The fourth, the man wearing the fleece vest, stood apart, staring
into the black water. As the purba marched purposefully toward the
lamas the herder in the vest spun about and hurled himself on the
purba, shoving him to the ground, then just as abruptly pulling
away. In his hand was a large automatic pistol.
"You fool!" the purba spat. "They have to be taken
away! We can't fight those knobs."
Shame crossed the herder's face as he looked at the pistol in his
hand, and he held the weapon clumsily, fingers around only the grip,
not touching the trigger. "You see that one," he said,
nodding toward Gendun, who still communed with the river. "My
mother stays at that tent by the hermitage. She calls him the Pure
Water Lama. You know why? Not just because he never registered with
the bastards at the Bureau of Religious Affairs, but because he
took his vows more than fifty years ago, before the invasion. Before
the Chinese scoured our land and changed it forever. He has never
gone into exile, never been captured. His words are uncontaminated,
my mother says, because they flow from a stream the Chinese never
discovered." The man spoke slowly, with a tone of wonder, as
if he had forgotten the knob patrol. Beside him two of the herders
knelt at the river and began collecting pebbles.

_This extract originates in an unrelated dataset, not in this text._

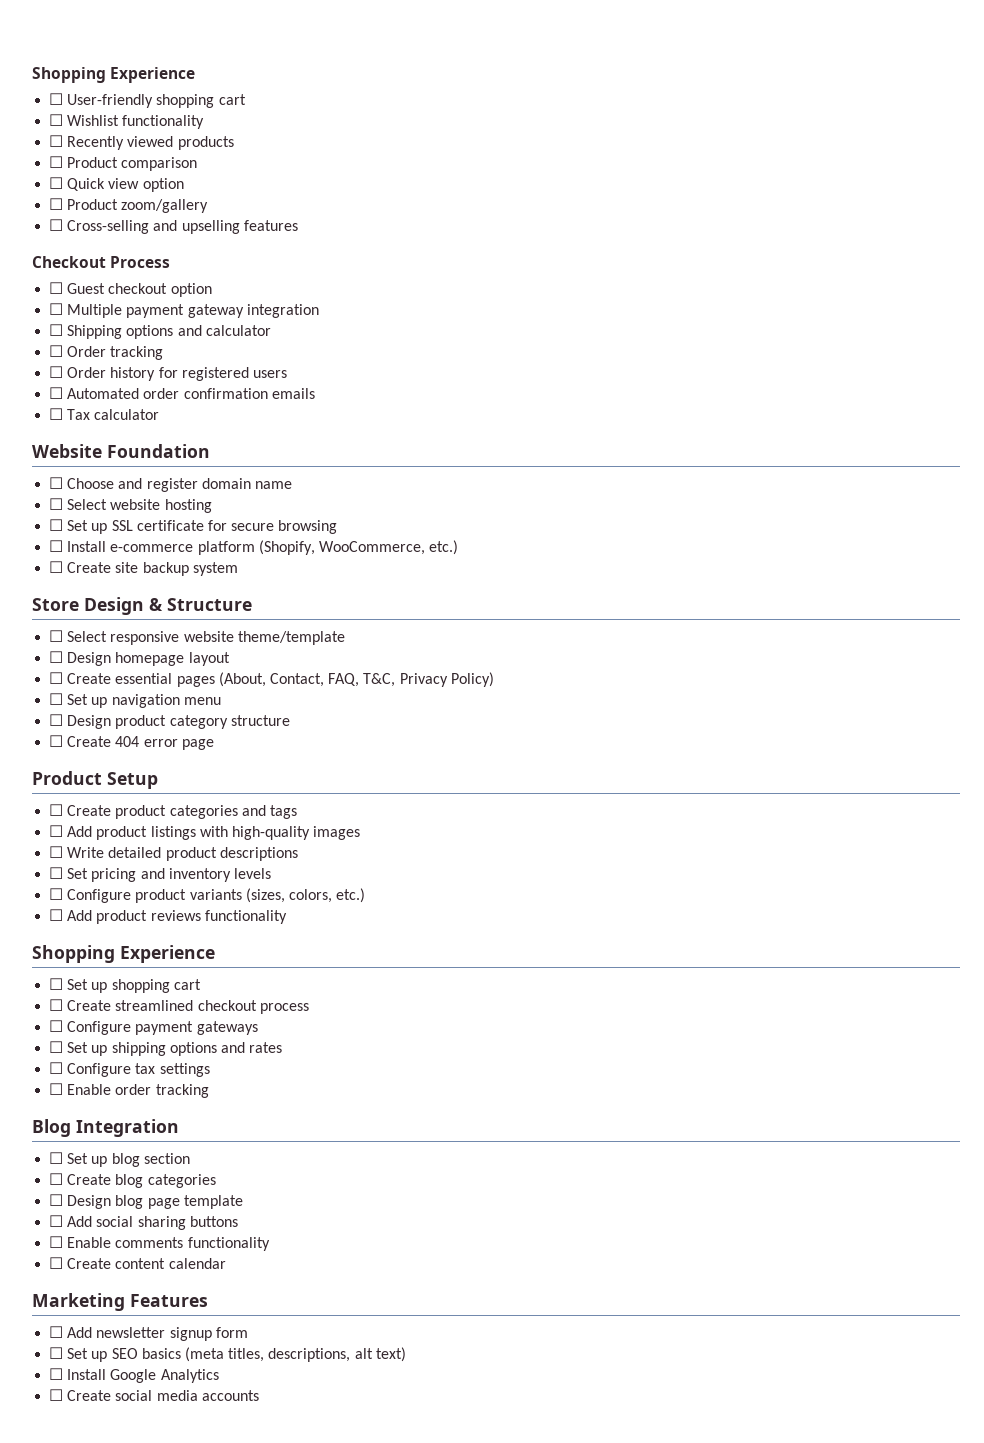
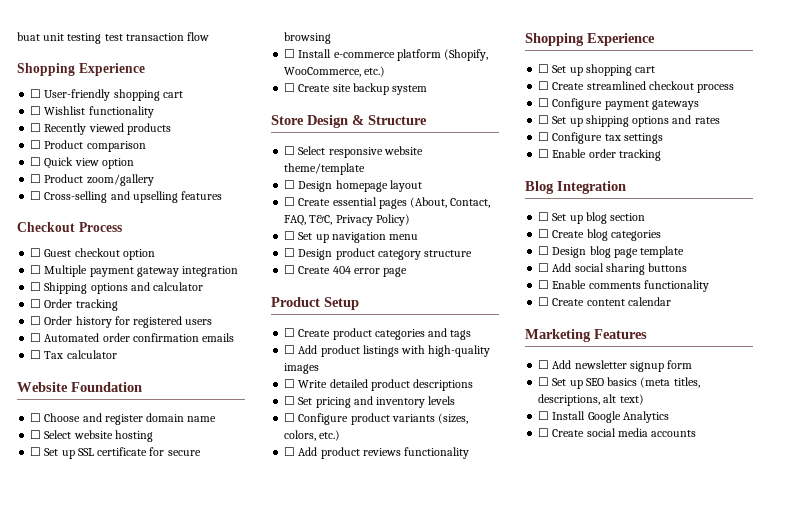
+ buat unit testing test transaction flow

"I need my gun," growled the purba, still sprawled on
the ground. He was scared, Shan saw. Sometimes traditional Tibetans
hated the purbas as much as the Chinese. "We need to get them
out of here."
The herder shook his head. "I have never done anything with
my life," he said in a hollow voice. "The Chinese would
not let me go to school. They wouldn't let me travel. They wouldn't
let me get a job. I'm like a little stunted tree that can never
grow, and that one, the Pure Water Lama, he is like the towering
survivor of a forest where everything else was leveled."

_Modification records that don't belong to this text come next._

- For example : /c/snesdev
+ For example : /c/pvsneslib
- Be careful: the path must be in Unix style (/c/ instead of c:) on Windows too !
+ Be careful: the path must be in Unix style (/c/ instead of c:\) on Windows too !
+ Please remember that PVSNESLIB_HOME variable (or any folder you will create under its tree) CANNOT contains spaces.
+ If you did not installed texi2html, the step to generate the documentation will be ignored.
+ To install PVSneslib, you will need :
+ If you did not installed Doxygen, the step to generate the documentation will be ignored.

He cast a smile toward Gendun, then looked at the purba, his face
hardening. "Here is how we protect such men," he said,
and he threw the gun into the black water. The two herders at the
river's edge rose and stepped to his side, pulling slings from their
pockets. "We have heard how to do this from others. We will
smash their searchlights and fill the air with stones. If we are
lucky they will not see us. Chinese soldiers get scared in the night.
They hear stories of demons." He glanced at the thangka, still
in Lokesh's hand, then at Shan. "The lamas must fill the jar,"
he said to the purba, "and then you will take them back. My
younger brother knows the way," he said, gesturing toward the
remaining herder. "If we do not stop the patrol, you are the
one who best knows how to evade the soldiers."
When the man lifted his sling his hand shook. "Patch the deity,"
he said in a rushed whisper to Shan, then faded into the shadows
with his companions.
As Shan helped the purba to his feet the man looked into the darkness,
in the direction the herders had gone, a mixture of anger and awe
on his face. "That artifact," he said in a hollow voice,
"I hear it's just a little piece of stone."